Your answer should contain only the lines from the top of the data below down through the one with "font-size: 11.5px;", transcribed exactly and without pictures; please include nothing more.

□ □ □ □ □ □ □

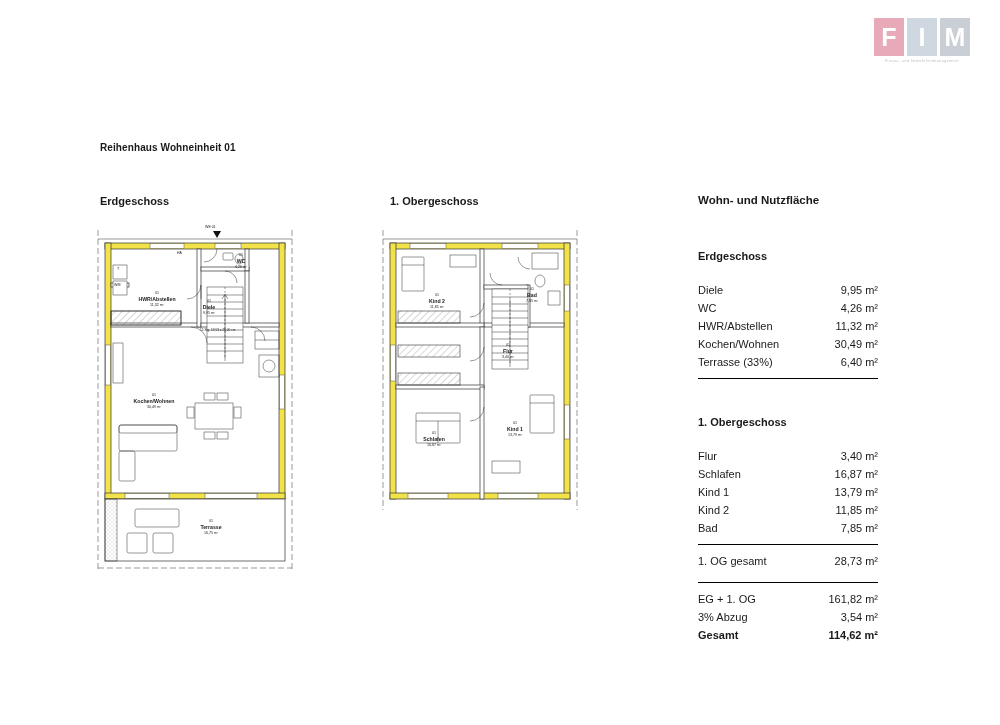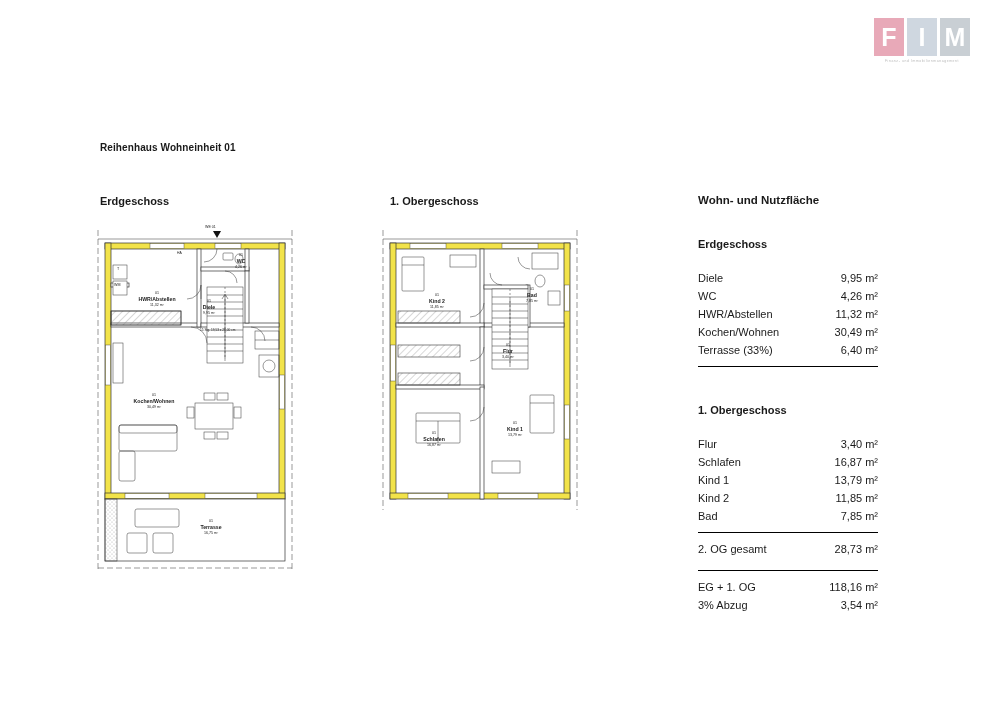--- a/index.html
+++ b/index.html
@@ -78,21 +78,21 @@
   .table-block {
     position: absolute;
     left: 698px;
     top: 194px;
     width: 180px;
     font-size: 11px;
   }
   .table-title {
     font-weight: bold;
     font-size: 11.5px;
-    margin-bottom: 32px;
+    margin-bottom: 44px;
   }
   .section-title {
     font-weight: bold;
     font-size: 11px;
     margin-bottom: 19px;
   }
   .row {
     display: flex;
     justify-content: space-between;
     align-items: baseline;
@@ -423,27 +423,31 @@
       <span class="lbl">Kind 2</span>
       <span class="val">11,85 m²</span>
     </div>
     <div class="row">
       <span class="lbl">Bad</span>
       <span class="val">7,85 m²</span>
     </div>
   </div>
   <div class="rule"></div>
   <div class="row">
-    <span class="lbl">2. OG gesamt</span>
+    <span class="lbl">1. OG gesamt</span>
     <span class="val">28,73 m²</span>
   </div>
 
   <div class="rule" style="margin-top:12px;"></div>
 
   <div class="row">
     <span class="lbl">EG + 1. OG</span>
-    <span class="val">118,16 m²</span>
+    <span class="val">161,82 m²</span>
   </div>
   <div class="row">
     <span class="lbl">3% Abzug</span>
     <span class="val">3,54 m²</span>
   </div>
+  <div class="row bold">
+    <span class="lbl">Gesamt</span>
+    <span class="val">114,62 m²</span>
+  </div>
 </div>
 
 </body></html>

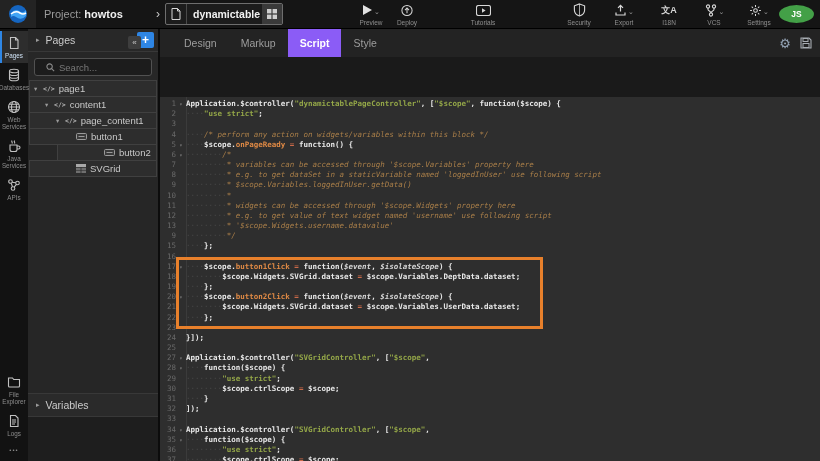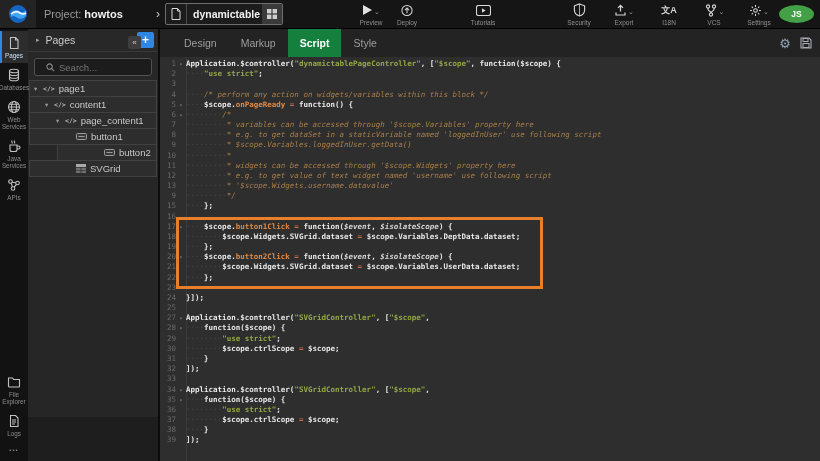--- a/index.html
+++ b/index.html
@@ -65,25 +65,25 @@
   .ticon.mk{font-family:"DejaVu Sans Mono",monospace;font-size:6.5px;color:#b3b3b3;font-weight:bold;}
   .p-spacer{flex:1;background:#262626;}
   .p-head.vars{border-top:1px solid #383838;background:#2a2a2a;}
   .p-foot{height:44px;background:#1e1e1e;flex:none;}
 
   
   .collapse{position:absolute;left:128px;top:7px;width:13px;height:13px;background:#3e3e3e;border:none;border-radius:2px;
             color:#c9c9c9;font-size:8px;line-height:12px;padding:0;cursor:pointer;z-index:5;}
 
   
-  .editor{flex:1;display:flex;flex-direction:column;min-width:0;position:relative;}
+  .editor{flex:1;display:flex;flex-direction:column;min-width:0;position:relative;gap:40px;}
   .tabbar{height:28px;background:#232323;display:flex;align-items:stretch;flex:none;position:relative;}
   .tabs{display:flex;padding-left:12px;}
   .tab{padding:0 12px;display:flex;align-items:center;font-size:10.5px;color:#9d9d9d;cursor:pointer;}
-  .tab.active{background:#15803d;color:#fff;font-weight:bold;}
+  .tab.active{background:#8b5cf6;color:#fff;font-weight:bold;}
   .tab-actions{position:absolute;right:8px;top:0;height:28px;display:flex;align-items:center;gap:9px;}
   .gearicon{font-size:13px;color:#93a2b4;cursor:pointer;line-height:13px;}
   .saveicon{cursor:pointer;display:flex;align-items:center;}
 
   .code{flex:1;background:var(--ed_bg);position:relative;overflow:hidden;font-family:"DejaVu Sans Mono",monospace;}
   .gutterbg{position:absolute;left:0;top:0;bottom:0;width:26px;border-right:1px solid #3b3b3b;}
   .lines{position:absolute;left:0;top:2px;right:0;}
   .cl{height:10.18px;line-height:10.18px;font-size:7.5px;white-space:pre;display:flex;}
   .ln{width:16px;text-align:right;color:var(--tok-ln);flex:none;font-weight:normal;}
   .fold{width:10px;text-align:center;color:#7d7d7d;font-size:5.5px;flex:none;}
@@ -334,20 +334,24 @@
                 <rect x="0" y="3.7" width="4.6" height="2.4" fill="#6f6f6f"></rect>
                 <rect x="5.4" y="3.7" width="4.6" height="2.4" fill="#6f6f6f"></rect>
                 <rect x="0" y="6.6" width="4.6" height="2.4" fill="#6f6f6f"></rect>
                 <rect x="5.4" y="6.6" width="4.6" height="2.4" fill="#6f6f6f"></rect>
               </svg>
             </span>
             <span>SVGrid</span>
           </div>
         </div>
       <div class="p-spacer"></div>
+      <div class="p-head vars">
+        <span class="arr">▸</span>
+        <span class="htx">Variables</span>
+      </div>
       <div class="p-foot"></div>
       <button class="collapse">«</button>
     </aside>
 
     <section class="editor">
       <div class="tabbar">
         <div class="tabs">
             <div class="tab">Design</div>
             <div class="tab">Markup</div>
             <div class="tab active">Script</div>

□ □ □ □ □ □ □

__RESULT FOR THIS EXERCISE__
--- a/index.html
+++ b/index.html
@@ -78,21 +78,21 @@
   .table-block {
     position: absolute;
     left: 698px;
     top: 194px;
     width: 180px;
     font-size: 11px;
   }
   .table-title {
     font-weight: bold;
     font-size: 11.5px;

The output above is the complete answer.